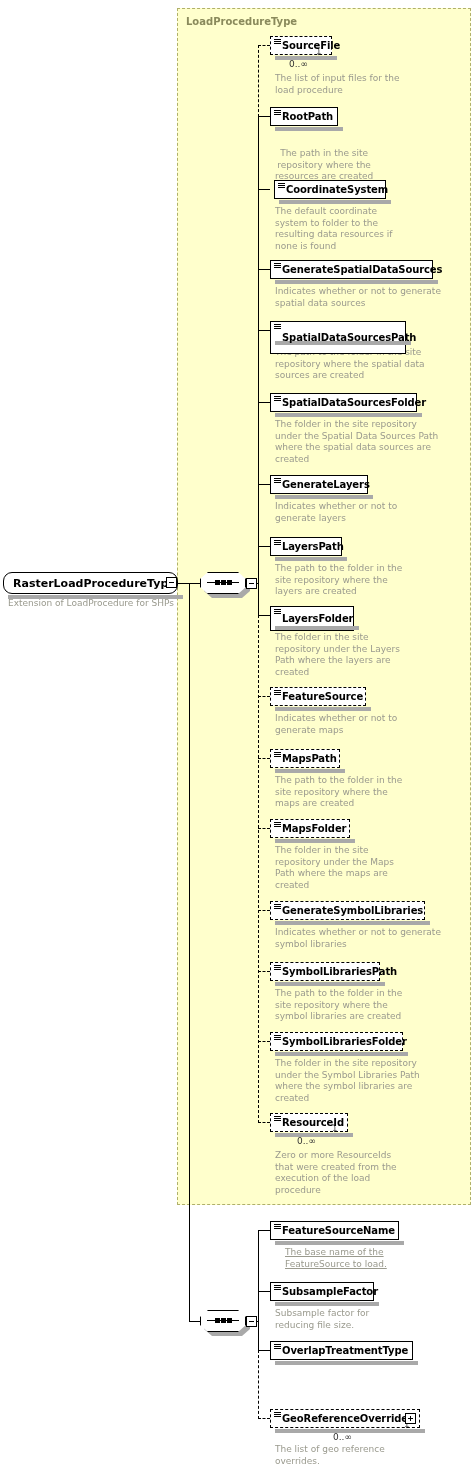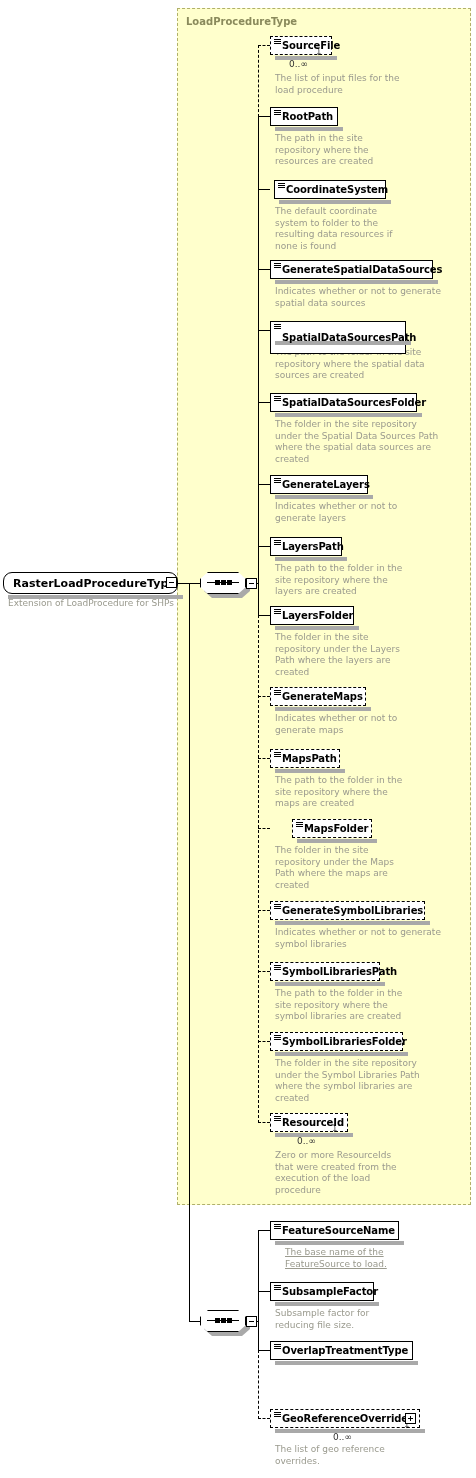--- a/index.html
+++ b/index.html
@@ -207,7 +207,7 @@
       </div>
       <span class="node-label">RootPath</span>
     </div>
-    <div class="doc" style="left: 275px; top: 133px;">The path in the site
+    <div class="doc" style="left: 275px; top: 148px; text-align: center;">The path in the site
 repository where the
 resources are created</div>
     <div class="ln h" style="left: 258px; top: 116px; width: 12px; height: 1px;"></div>

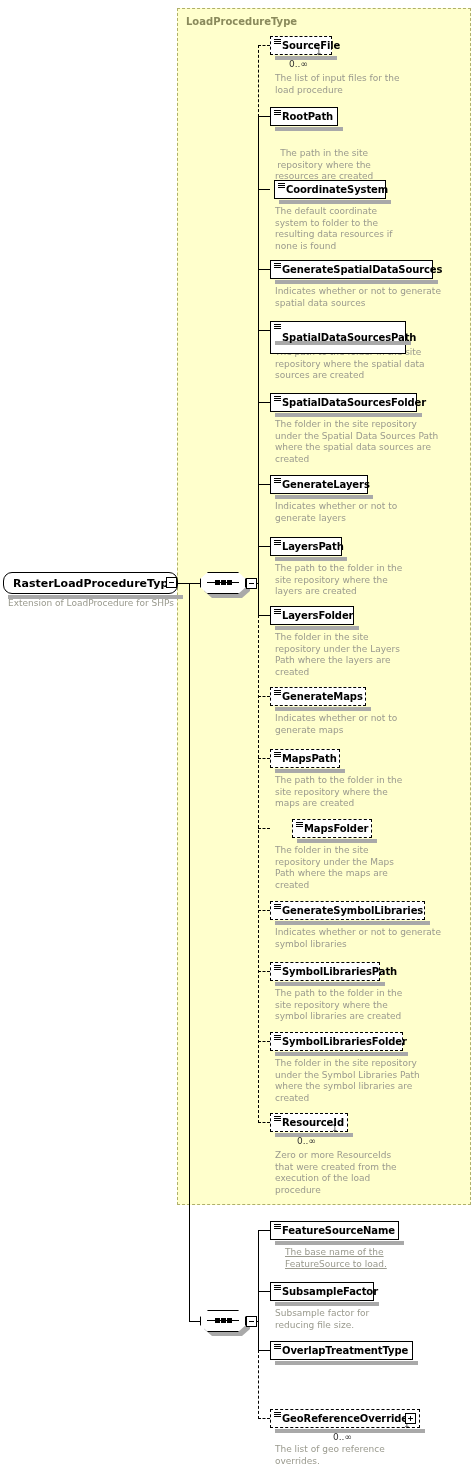--- a/index.html
+++ b/index.html
@@ -289,7 +289,7 @@
 site repository where the
 layers are created</div>
     <div class="ln h" style="left: 258px; top: 546px; width: 12px; height: 1px;"></div>
-    <div class="node" style="left: 270px; top: 606px; width: 84px; height: 19px;">
+    <div class="node" style="left: 270px; top: 606px; width: 84px; height: 25px;">
       <div class="shadow" style="width: 84px;"></div>
       <div class="elem-icon">
         <i></i>

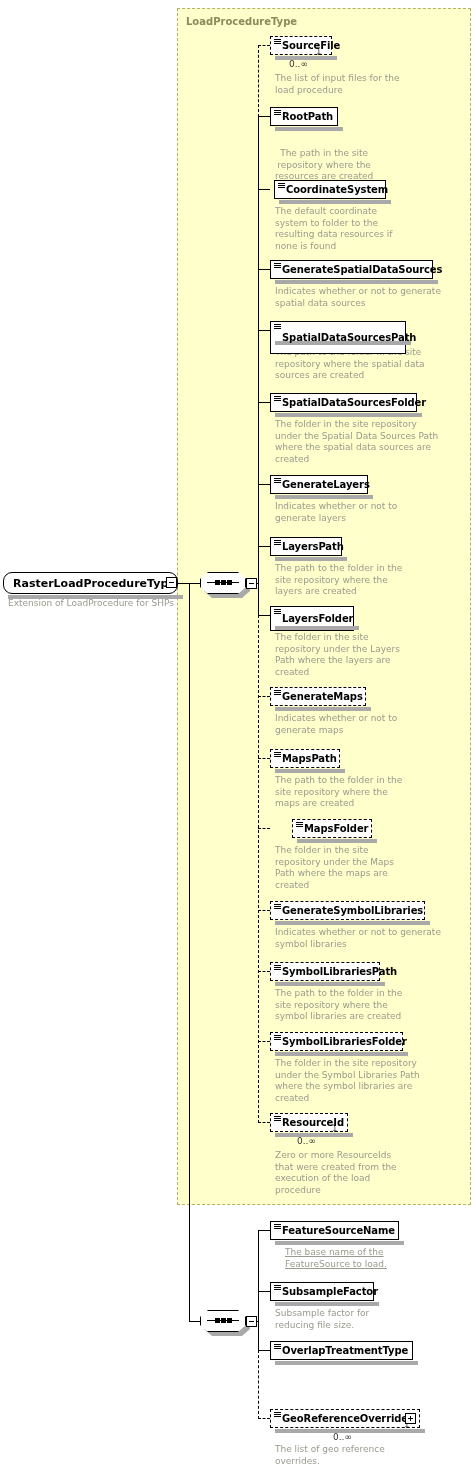--- a/index.html
+++ b/index.html
@@ -310,7 +310,7 @@
         <i></i>
         <i></i>
       </div>
-      <span class="node-label">GenerateMaps</span>
+      <span class="node-label">FeatureSource</span>
     </div>
     <div class="doc" style="left: 275px; top: 713px;">Indicates whether or not to
 generate maps</div>

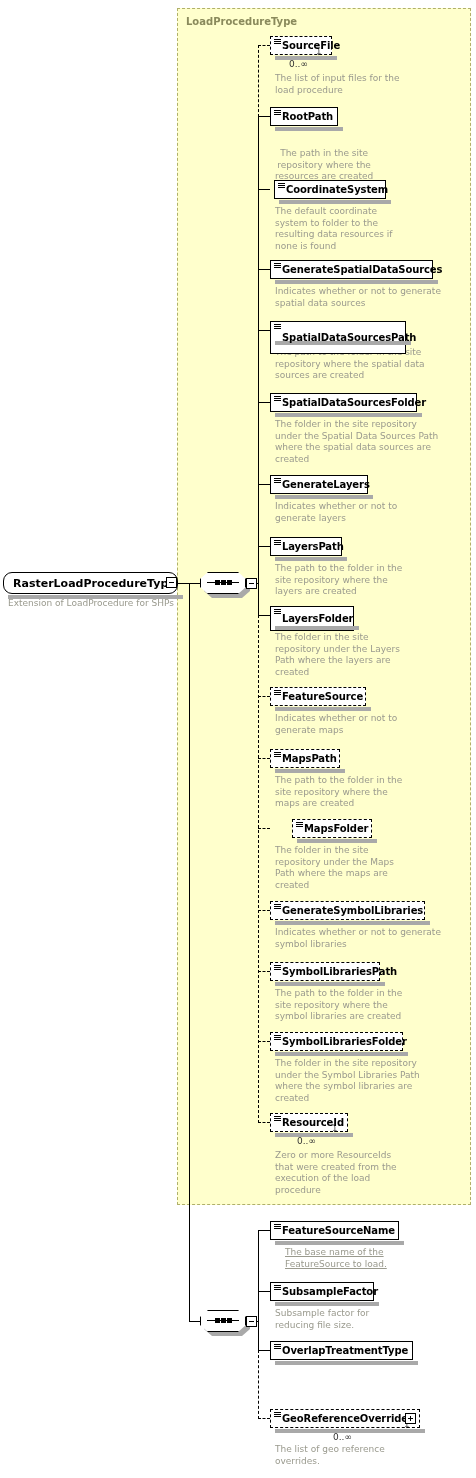--- a/index.html
+++ b/index.html
@@ -328,7 +328,7 @@
 site repository where the
 maps are created</div>
     <div class="dln h" style="left: 258px; top: 758px; width: 12px; height: 0px;"></div>
-    <div class="node optional" style="left: 270px; top: 819px; width: 80px; height: 19px; margin-left: 22px;">
+    <div class="node optional" style="left: 270px; top: 819px; width: 80px; height: 19px;">
       <div class="shadow" style="width: 80px;"></div>
       <div class="elem-icon">
         <i></i>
# # #
* **WORK ORDER**
Skip the pictures and reproduce all remaining entries exactly.

* **EXERCISE RESULT**
--- a/index.html
+++ b/index.html
@@ -207,7 +207,7 @@
       </div>
       <span class="node-label">RootPath</span>
     </div>
-    <div class="doc" style="left: 275px; top: 133px;">The path in the site
+    <div class="doc" style="left: 275px; top: 148px; text-align: center;">The path in the site
 repository where the
 resources are created</div>
     <div class="ln h" style="left: 258px; top: 116px; width: 12px; height: 1px;"></div>

--- a/index.html
+++ b/index.html
@@ -289,7 +289,7 @@
 site repository where the
 layers are created</div>
     <div class="ln h" style="left: 258px; top: 546px; width: 12px; height: 1px;"></div>
-    <div class="node" style="left: 270px; top: 606px; width: 84px; height: 19px;">
+    <div class="node" style="left: 270px; top: 606px; width: 84px; height: 25px;">
       <div class="shadow" style="width: 84px;"></div>
       <div class="elem-icon">
         <i></i>

--- a/index.html
+++ b/index.html
@@ -310,7 +310,7 @@
         <i></i>
         <i></i>
       </div>
-      <span class="node-label">GenerateMaps</span>
+      <span class="node-label">FeatureSource</span>
     </div>
     <div class="doc" style="left: 275px; top: 713px;">Indicates whether or not to
 generate maps</div>

--- a/index.html
+++ b/index.html
@@ -328,7 +328,7 @@
 site repository where the
 maps are created</div>
     <div class="dln h" style="left: 258px; top: 758px; width: 12px; height: 0px;"></div>
-    <div class="node optional" style="left: 270px; top: 819px; width: 80px; height: 19px; margin-left: 22px;">
+    <div class="node optional" style="left: 270px; top: 819px; width: 80px; height: 19px;">
       <div class="shadow" style="width: 80px;"></div>
       <div class="elem-icon">
         <i></i>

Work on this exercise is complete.